McKinnie, Brinkley, and the two inspectors headed down a narrow spiral staircase to the basement, dark except for the beam of Ortiz’s flashlight and a dim bulb on the wall. An array of small windows by the ceiling had been boarded up with wood, which Ortiz said would need to be cleared.
A white powdery substance coated a portion of the floor surrounding a rusty oil tank in the basement’s back corner.
Ortiz surmised that the powder was an attempt to address the oil leak. He stressed that the leak itself, not just the spillage, needs to be addressed. “This is a big item.”
Brinkley later explained that he has been working on finding an oil tank replacement. “In April, we told the inspectors we were taking care of that. It wouldn’t happen until May,” he said, then corrected the replacement timeline to “June.”
“She doesn’t need heat in June,” Brinkley added.
McKinnie continued to guide inspectors through the apartment, pointed out a burned-out socket (the landlord will need to replace that, said Ortiz) and part of the floor in her bedroom that sank slightly under the weight of her feet.
One of her primary concerns was the cleanliness of the carpet covering that bedroom floor as well as the living room.

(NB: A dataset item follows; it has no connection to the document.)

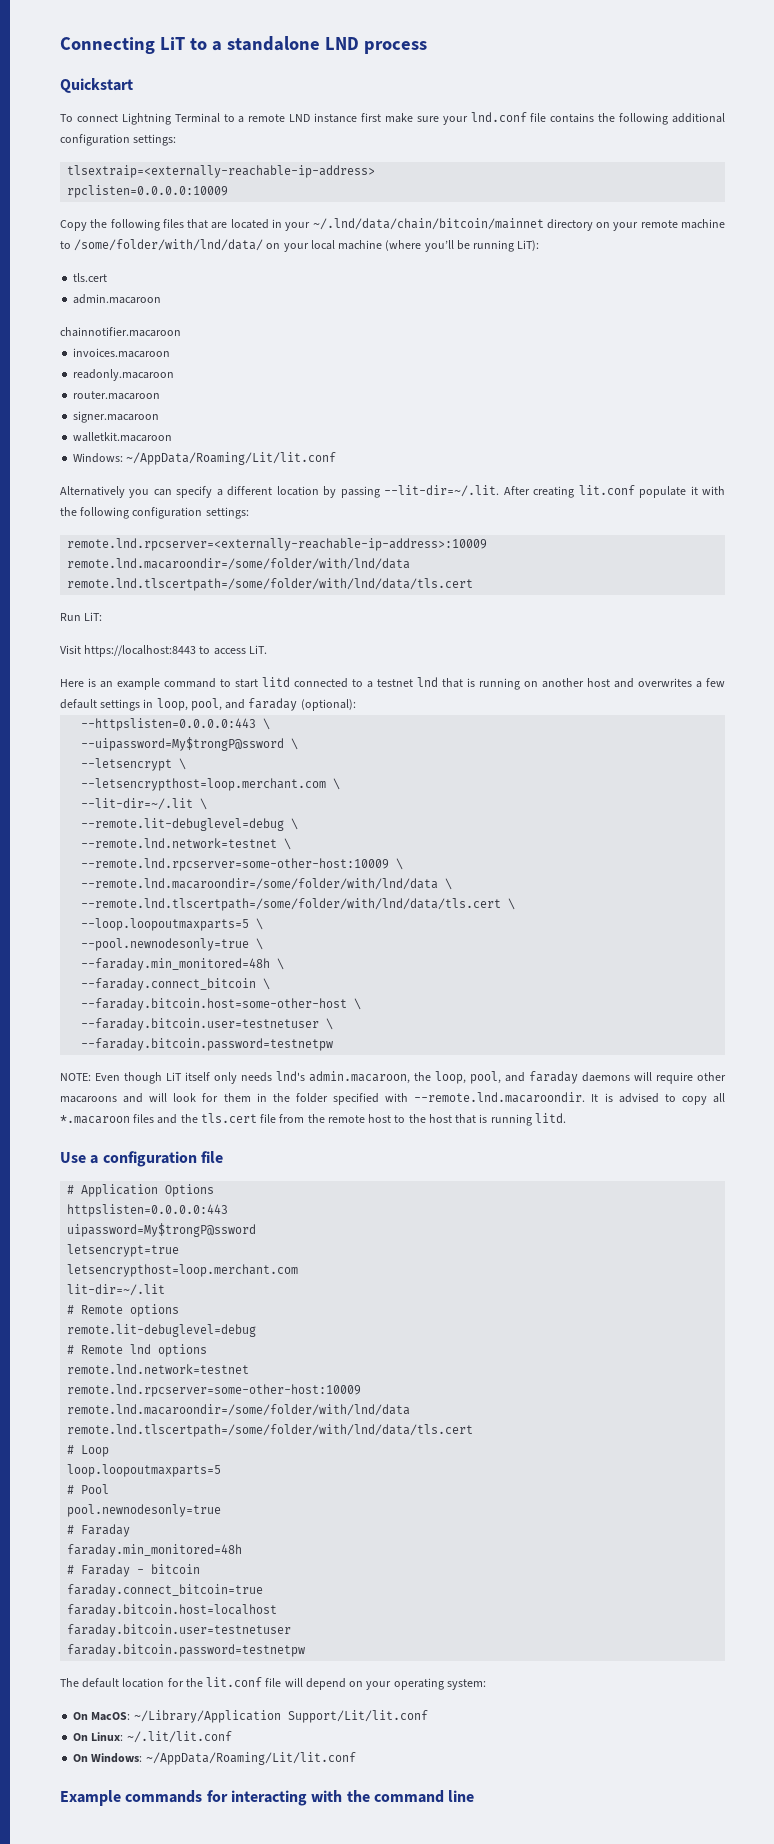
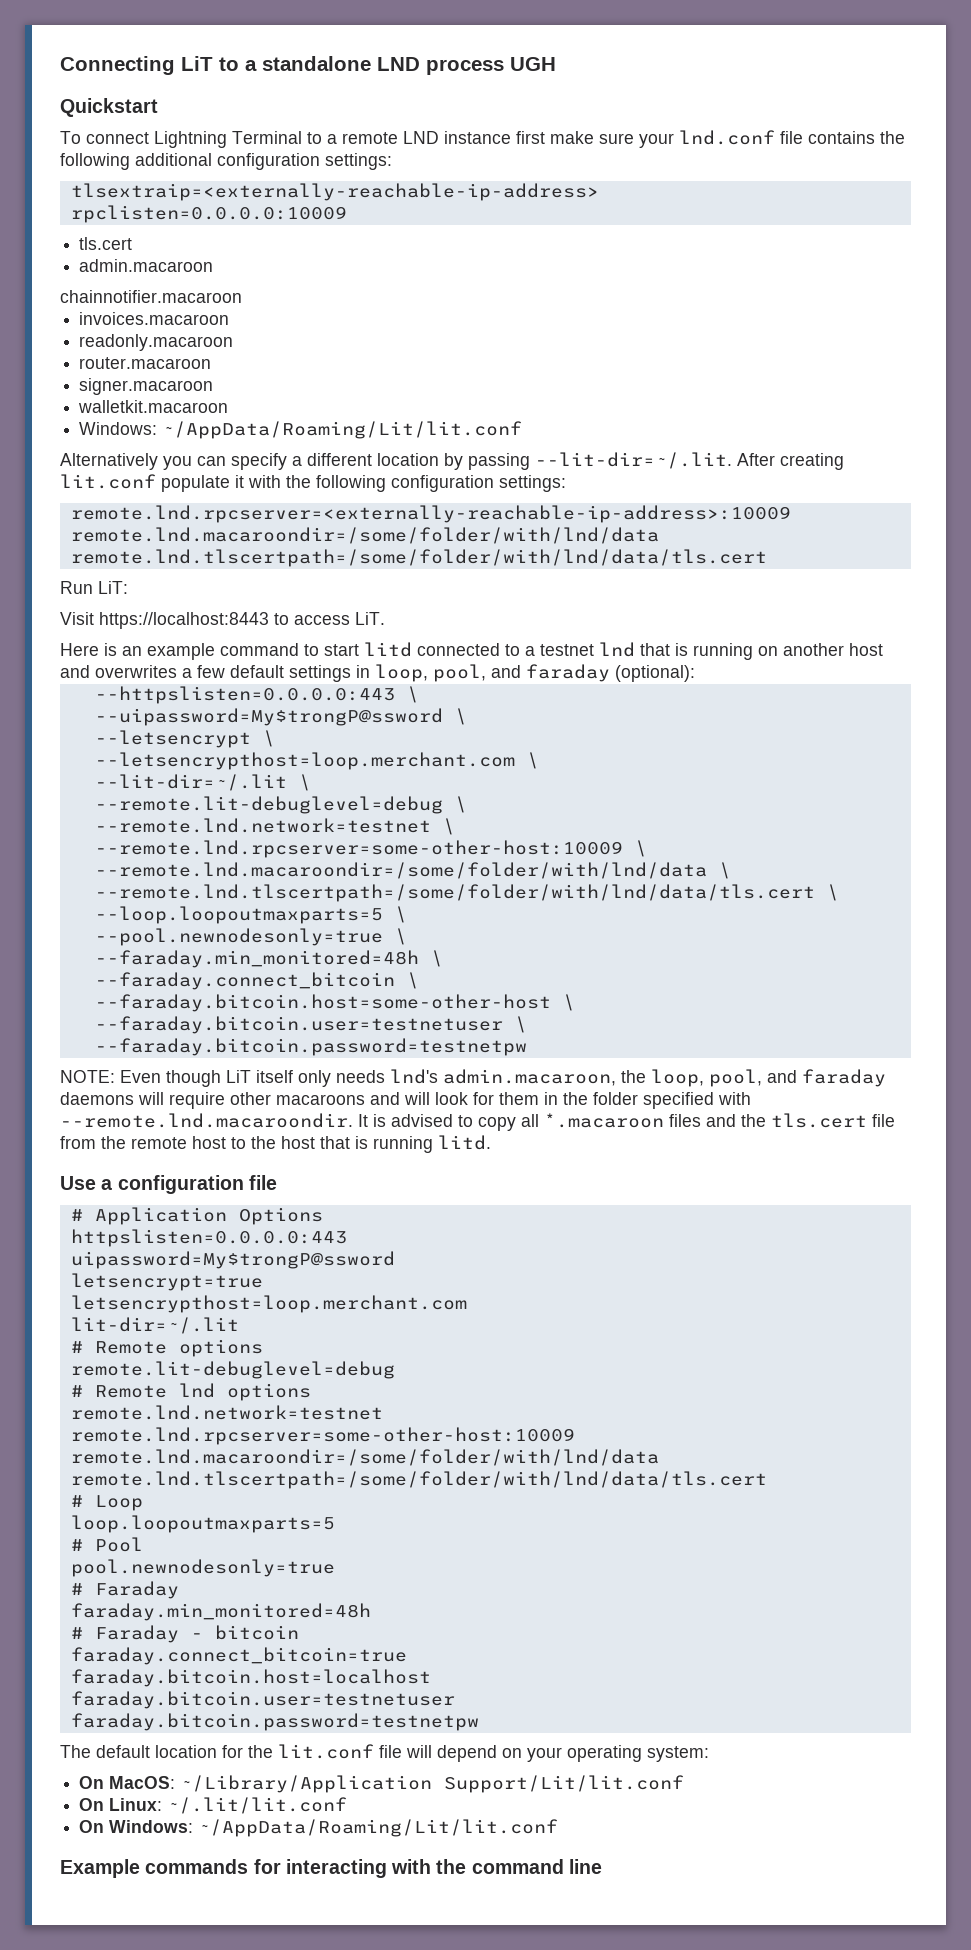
(427, 47) none -> [510,57,556,71] UGH
[60,218,726,231] [60,239,540,252] // Copy the following files that are located in your ~/.lnd/data/chain/bitcoin/mainnet directory on your remote machine to /some/folder/with/lnd/data/ on your local machine (where you’ll be running LiT): -> (347, 214) none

McKinnie said she developed asthma about six months after moving into the apartment. “I was coughing, coughing, coughing,” she said. “I did not suffer this until I moved in here. My doctor is convinced it’s the rug.” She said she had tried to clean the carpet herself using supplies from Stop and Shop, and that she could not afford a professional cleaning.
“It was clean when she got in here,” Brinkley insisted. McKinnie scoffed. A heated exchange between landlord and tenant ensued.
Ortiz nudged at the rug with his shoe, observing that it looked relatively clean to him.
McKinnie asked him to order that the rug be removed or replaced, to which Ortiz replied gently but firmly, “I can’t do that, ma’am.”
At the conclusion of the inspection, Ortiz announced, “It’s a fail.”
Then, he turned to McKinnie. “As much as you can, please work with the landlord,” he said. “We want him to make the repairs.”
McKinnie said she’d be happy to let the landlord into the apartment with enough advance notice.
The inspectors left the apartment alongside Brinkley, who reiterated his side of the story to Ortiz.
Later, both Ortiz and Newton said that they regularly find themselves trying to mediate tension between landlords and tenants.
They each walk into several homes each day with the high-stakes task of assessing safety conditions, often with little idea of what to expect. Tenants may be upset about stressful and even hazardous conditions in their home. Landlords may be on the defensive, wary of financial penalties.
“We’re sort of playing referee-middleman,” Ortiz said. “You got emotions involved, people have different motives. These are all things that, [for] an inspector, they have to decipher and they have to compartmentalize and figure out as they talk with a landlord and a tenant.”
In the case of 18 Dickerman, over the course of one inspection between 2:30 and 3:30 p.m., Ortiz and Newton determined that most of McKinnie’s concerns were housing code violations.
It was Newton’s seventh inspection of the day, Ortiz’ eighth. They each counted several failures from that single Thursday.